## What the task asks
Each line of the records that holds "Peneiras" should be shown in full.

[Before-and-after change records]
************

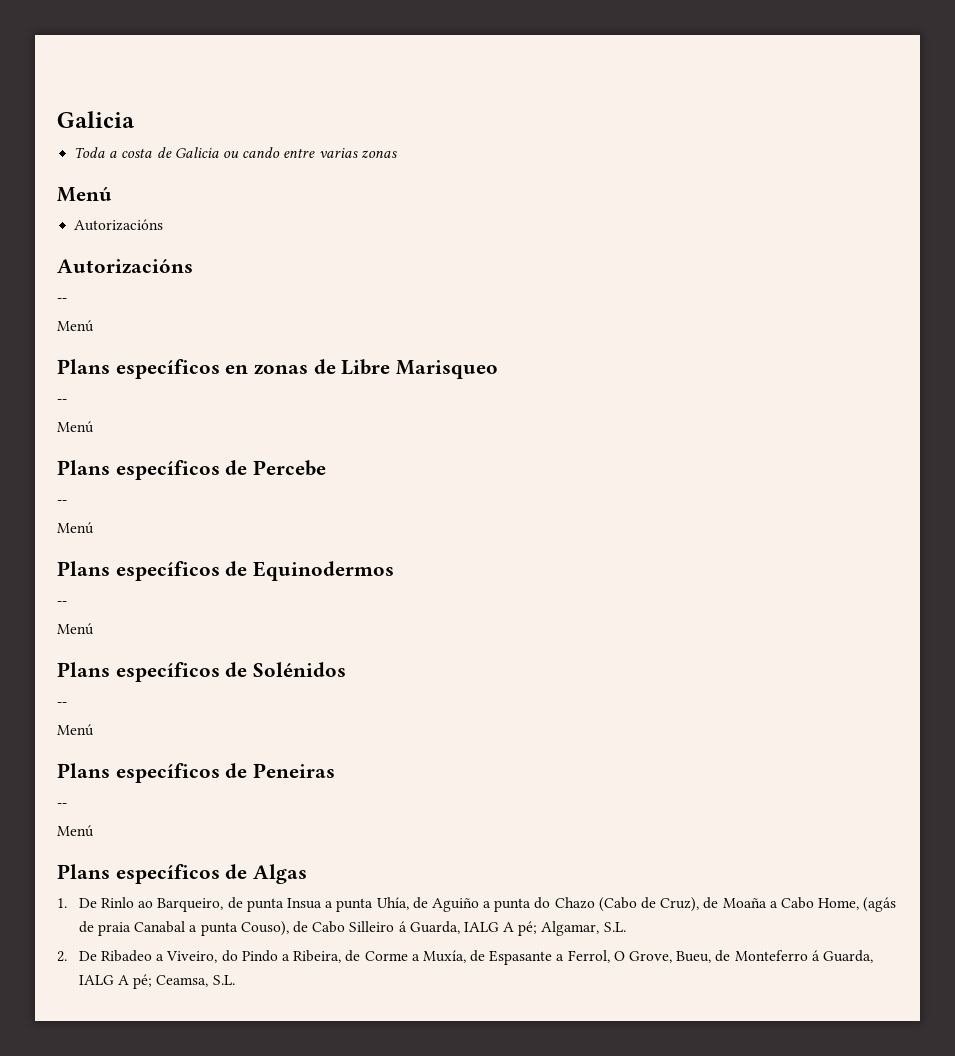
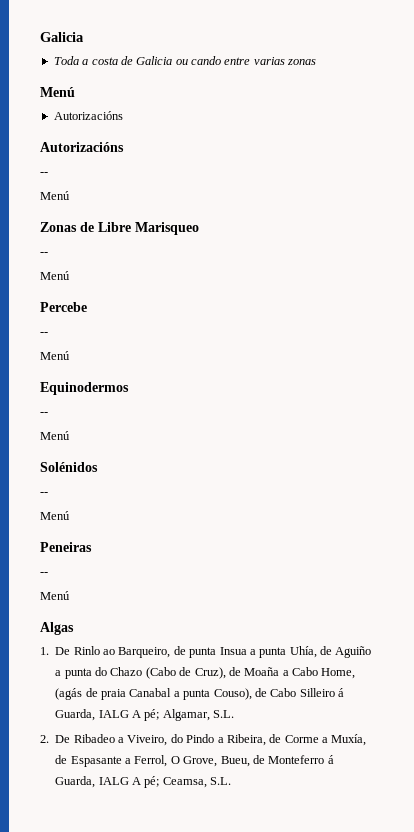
- Plans específicos en zonas de Libre Marisqueo
+ Zonas de Libre Marisqueo
- Plans específicos de Percebe
+ Percebe
- Plans específicos de Equinodermos
+ Equinodermos
- Plans específicos de Solénidos
+ Solénidos
- Plans específicos de Peneiras
+ Peneiras
- Plans específicos de Algas
+ Algas

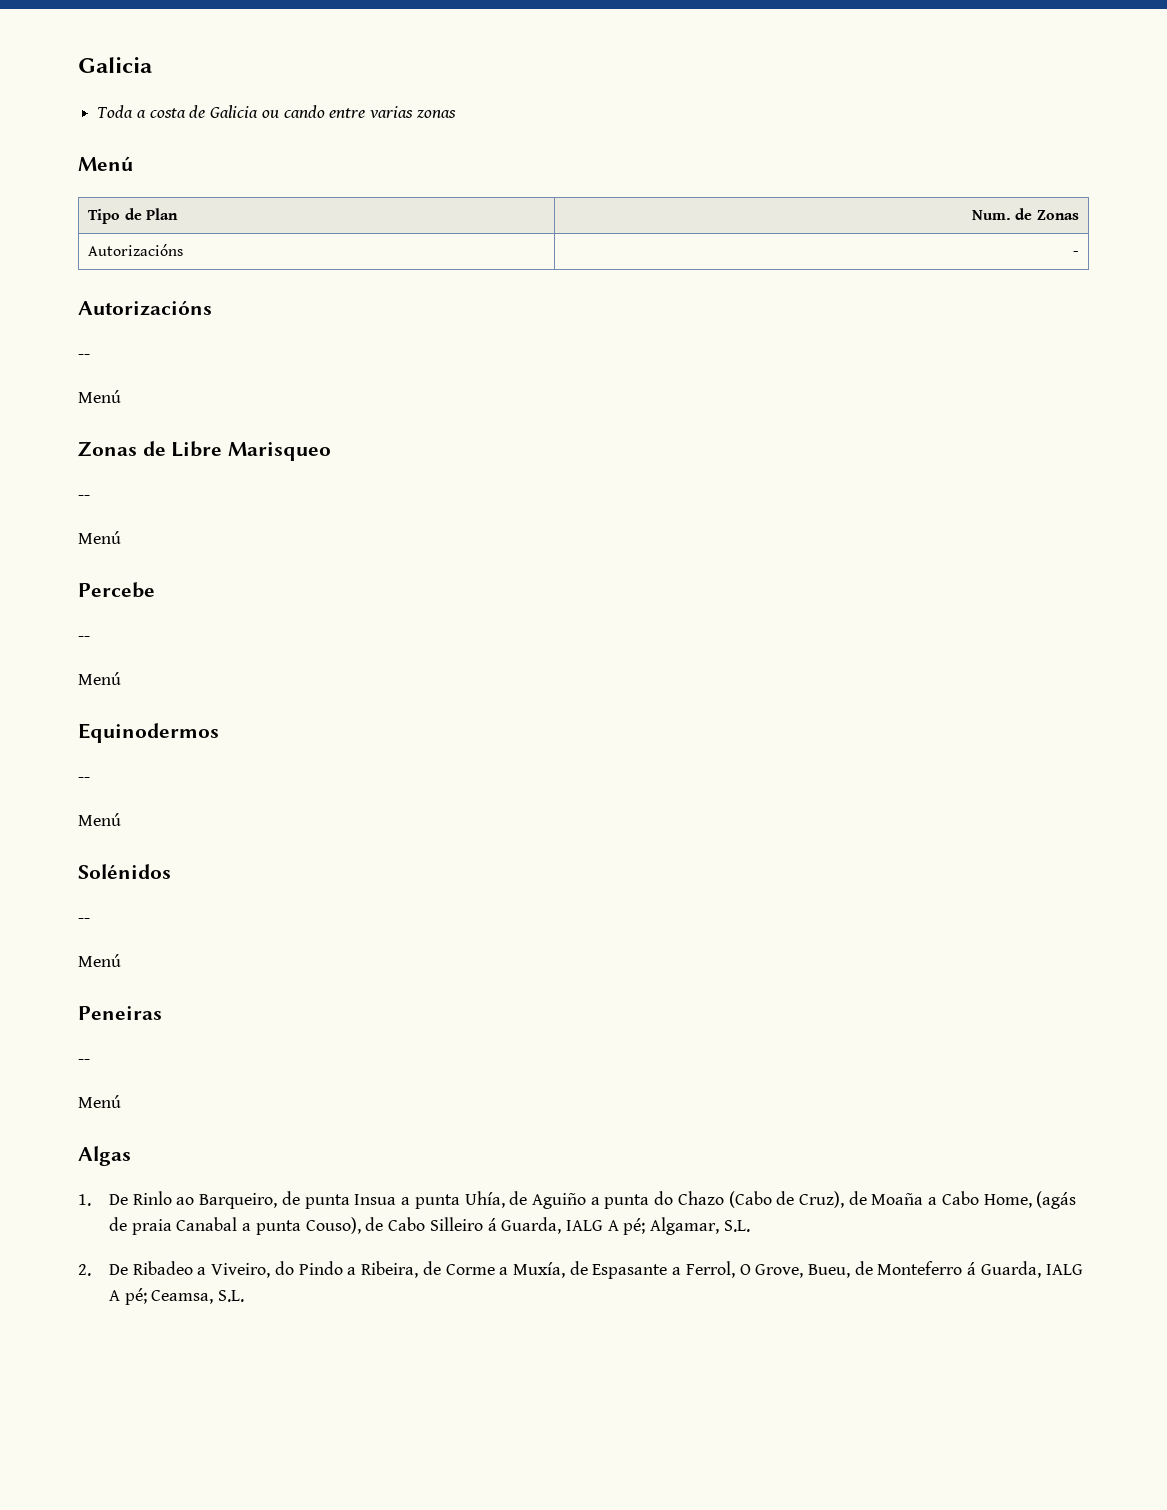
  Toda a costa de Galicia ou cando entre varias zonas
  Menú
- Autorizacións
+ Tipo de Plan | Num. de Zonas
+ Autorizacións | -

************

## Task result
- Plans específicos de Peneiras
+ Peneiras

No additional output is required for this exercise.